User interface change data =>
= = = =
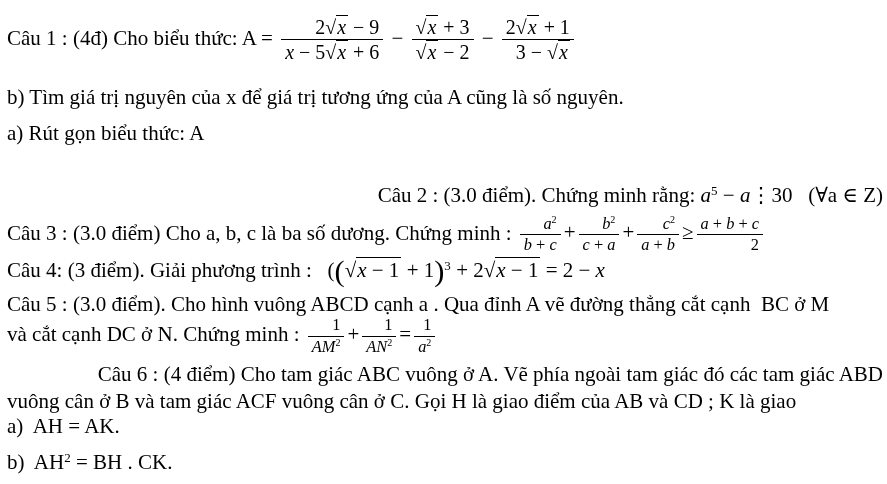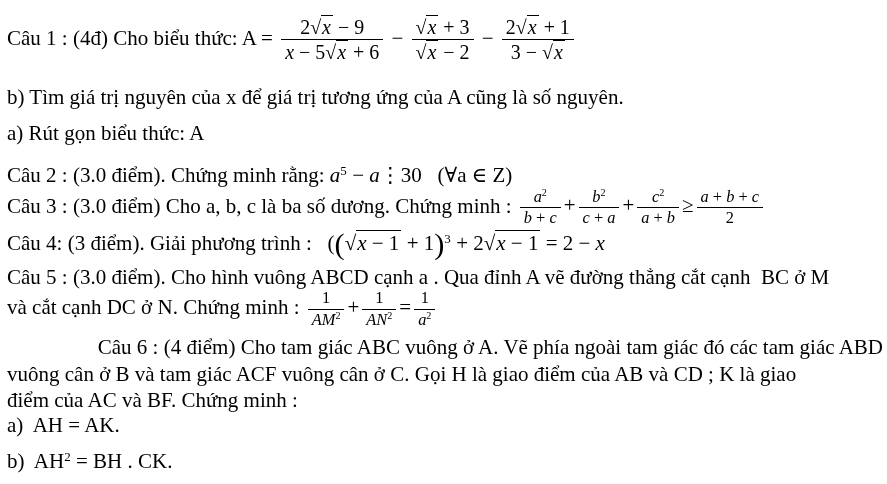"2√x − 9" .mfrac { text-align: center -> right }
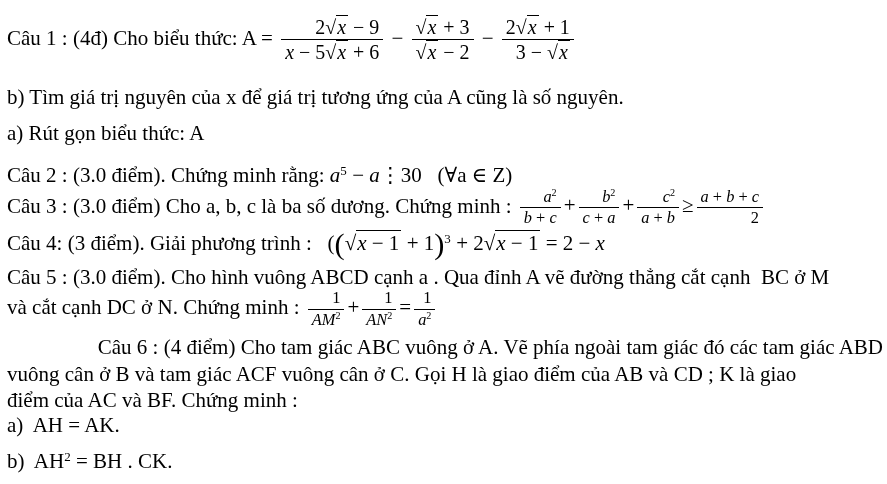"Câu 2 : (3.0 điểm)." .l-cau2 { margin-top: 18px -> 38px; text-align: none -> right }
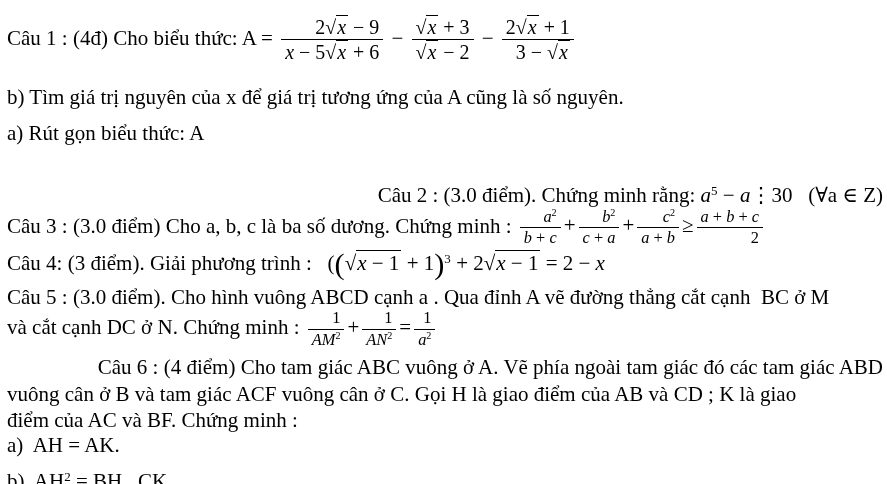"Câu 3 : (3.0 điểm)" .l-cau3 { margin-top: 1px -> 8px }
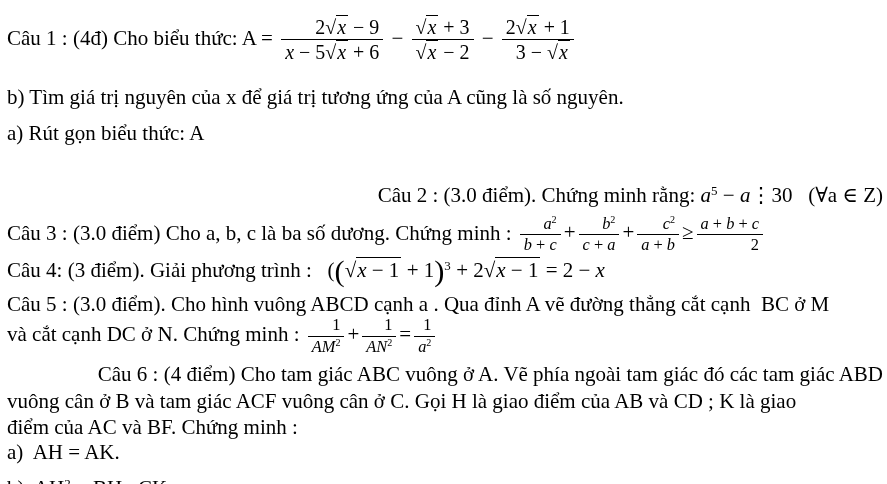"điểm của AC và BF." div.line { html: <div> <span>điểm của AC và BF. Chứng minh :</span> </div> -> none }
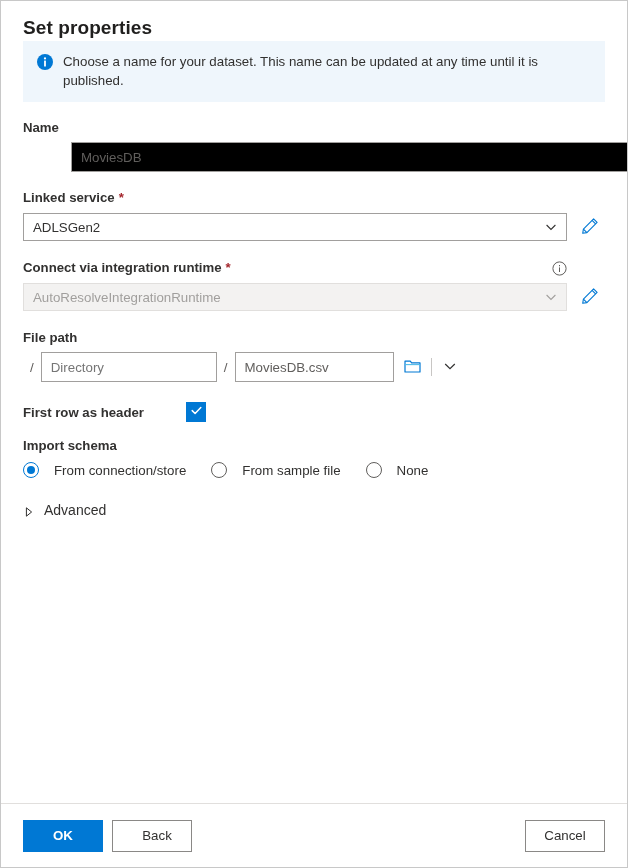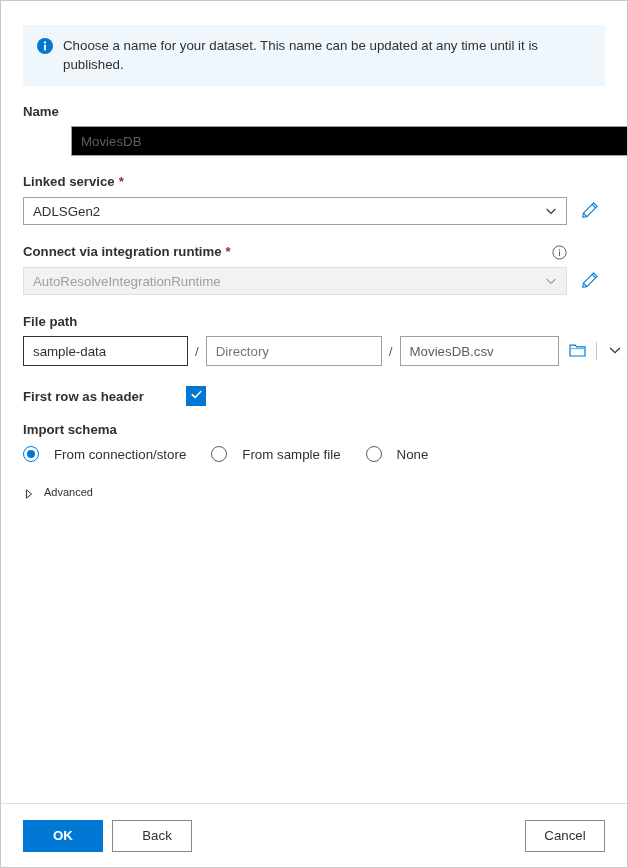"Set properties" div.title { html: none -> <div>Set properties</div> }
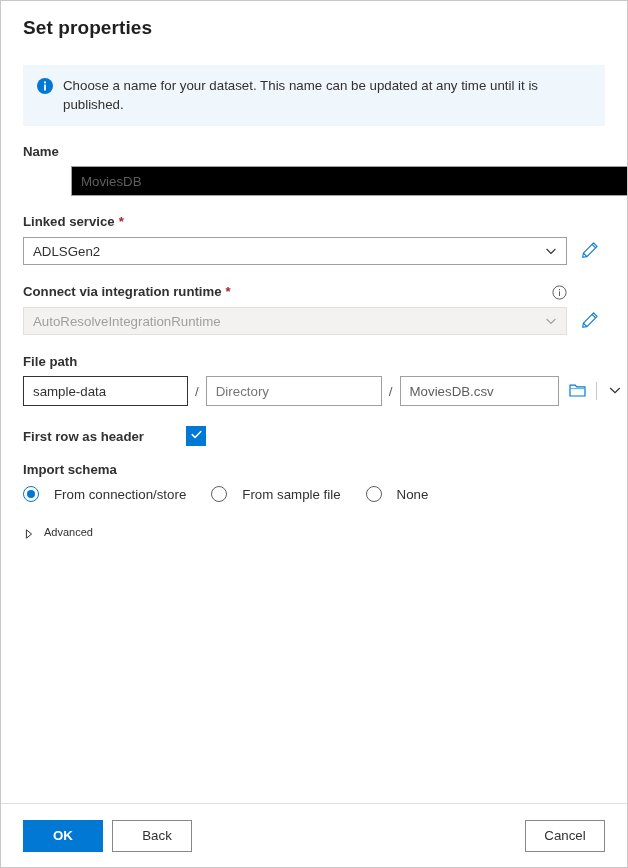"Choose a name for your" .info-banner { margin-top: 24px -> none }
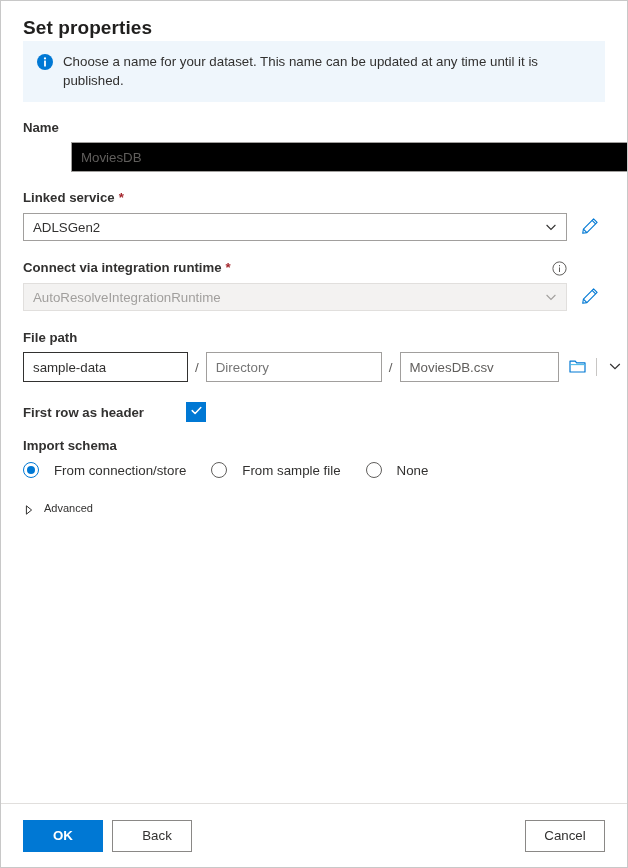"sample-data" input.fp-input { html: <input> -> none }
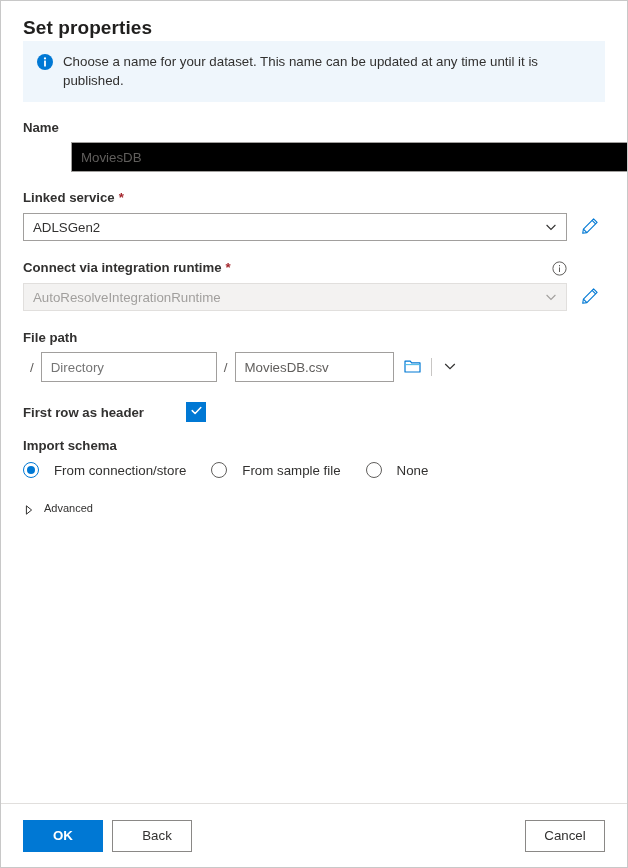"Advanced" .advanced .atext { font-size: 11px -> 14px }
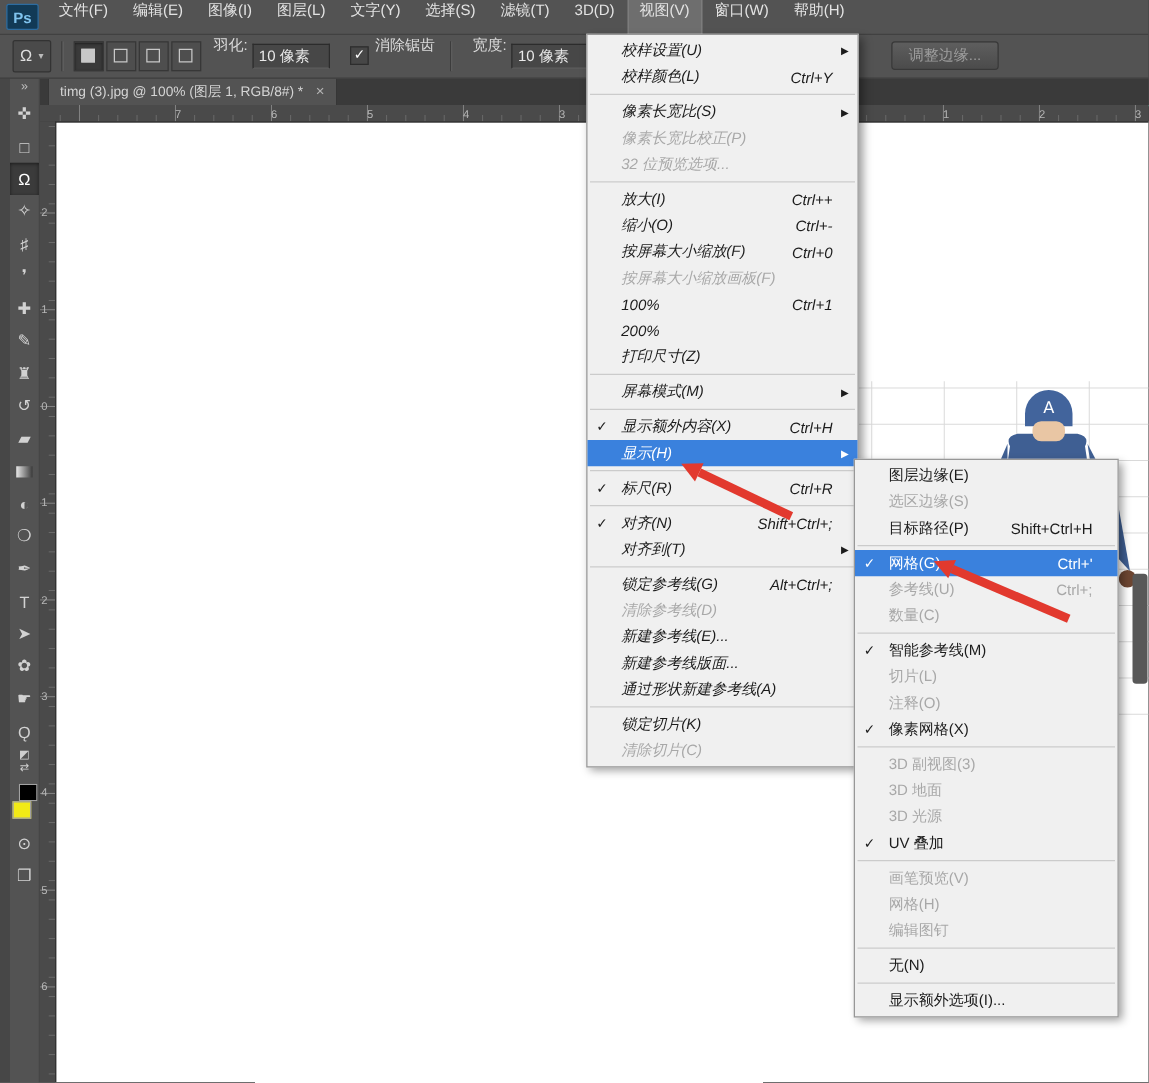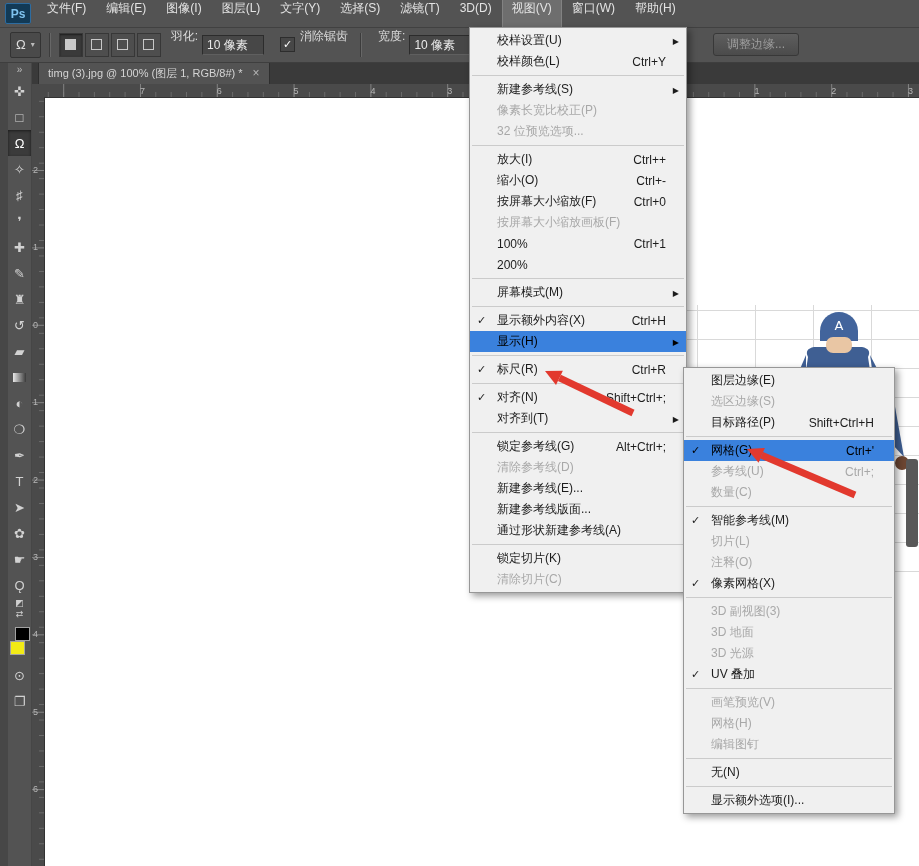"校样设置(U)" #view-menu { font-style: none -> italic }
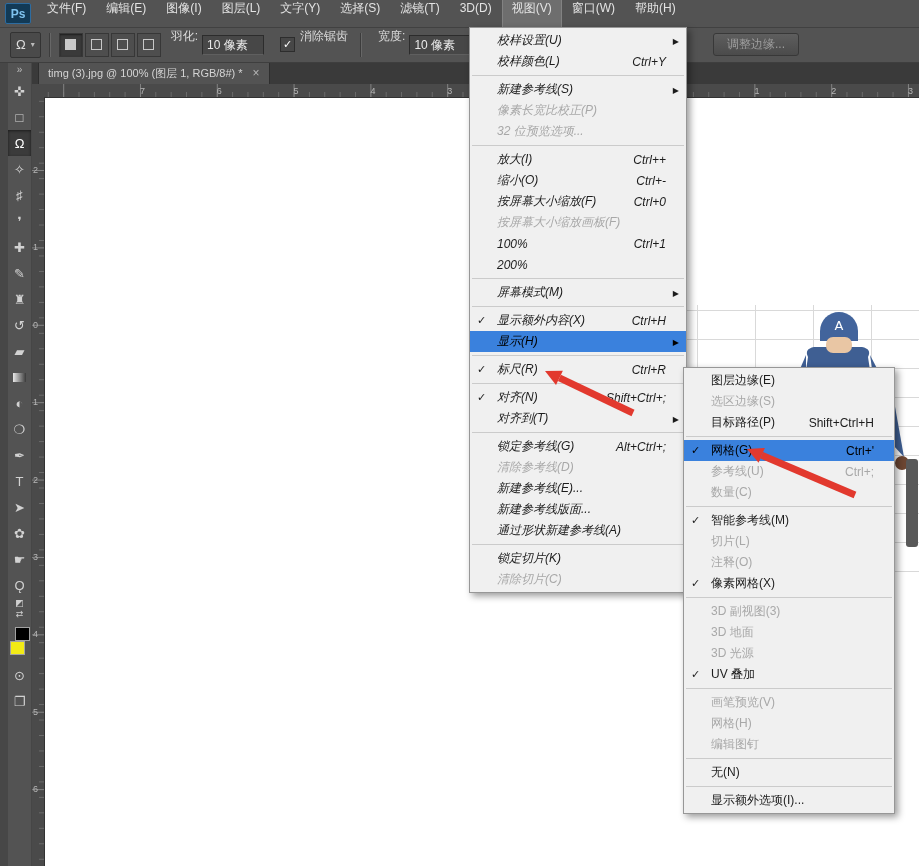"新建参考线(S)" span.lb { text: 新建参考线 -> 像素长宽比 }
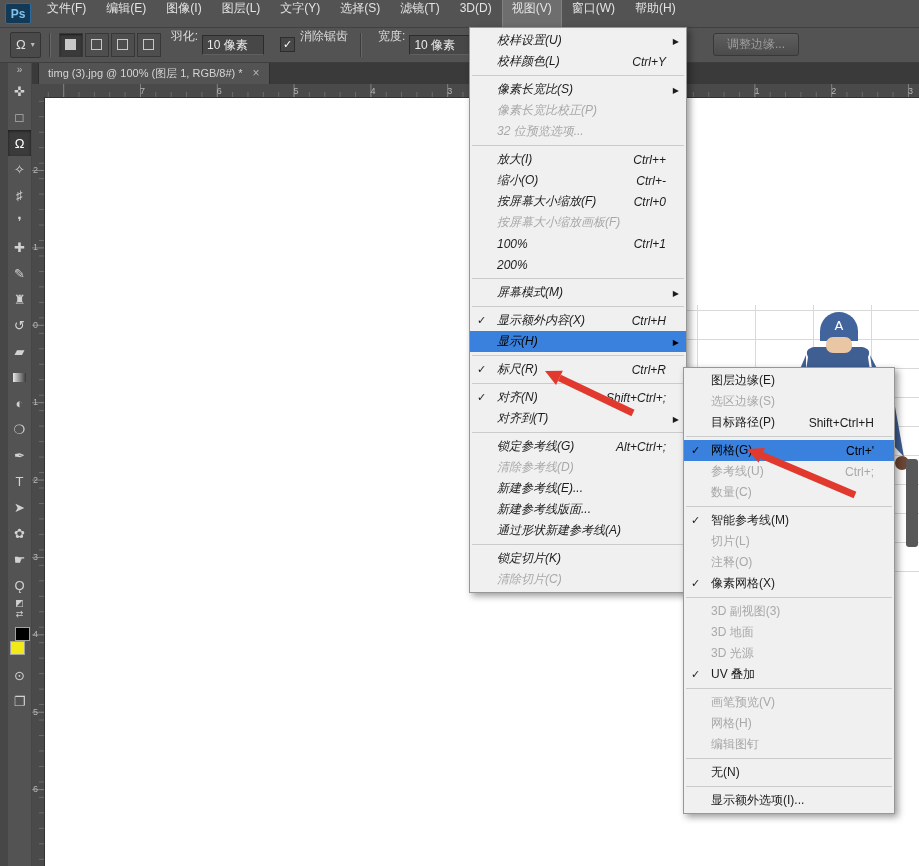"打印尺寸(Z)" div.mi { html: none -> <div> <span></span> <span>打印尺寸(Z)</span> </div> }
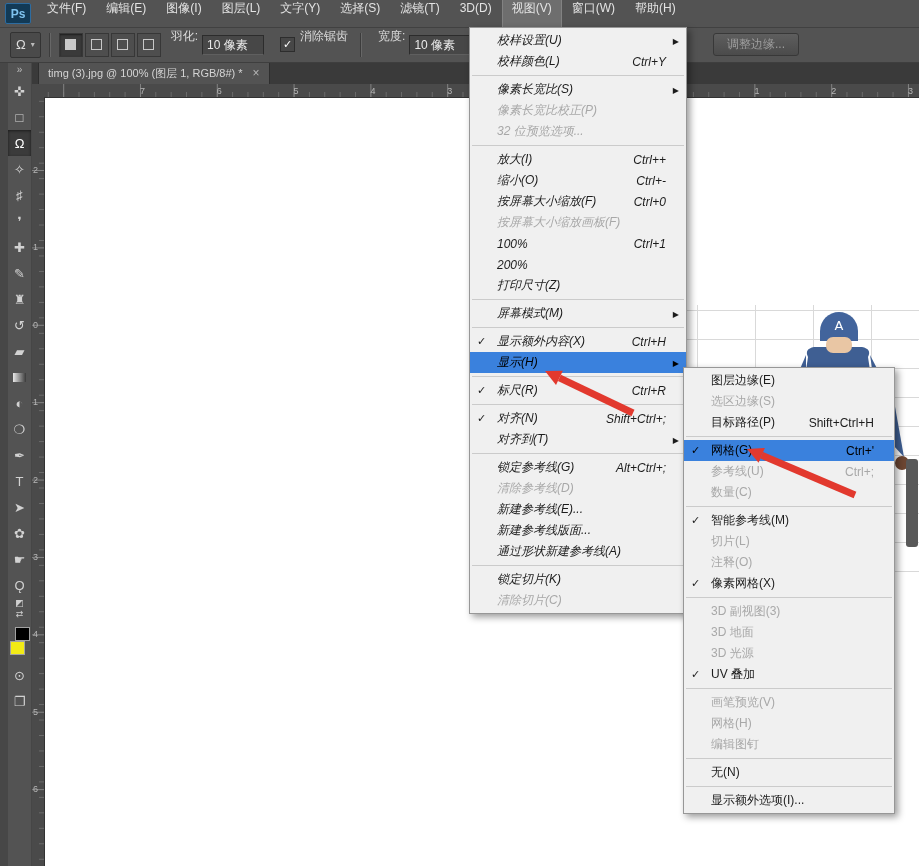"显示(H)" .mi.hl { color: #000000 -> #ffffff }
= = = =
DIRECTIONS FOR THIS TASK => Retype the lines starting with the one that holds "none -> <div>Set" and ending with the last line of the data above, both included; skip the pictures.

ANSWER BOX =>
"Set properties" div.title { html: none -> <div>Set properties</div> }
"Choose a name for your" .info-banner { margin-top: 24px -> none }
"sample-data" input.fp-input { html: <input> -> none }
"Advanced" .advanced .atext { font-size: 11px -> 14px }
"校样设置(U)" #view-menu { font-style: none -> italic }
"新建参考线(S)" span.lb { text: 新建参考线 -> 像素长宽比 }
"打印尺寸(Z)" div.mi { html: none -> <div> <span></span> <span>打印尺寸(Z)</span> </div> }
"显示(H)" .mi.hl { color: #000000 -> #ffffff }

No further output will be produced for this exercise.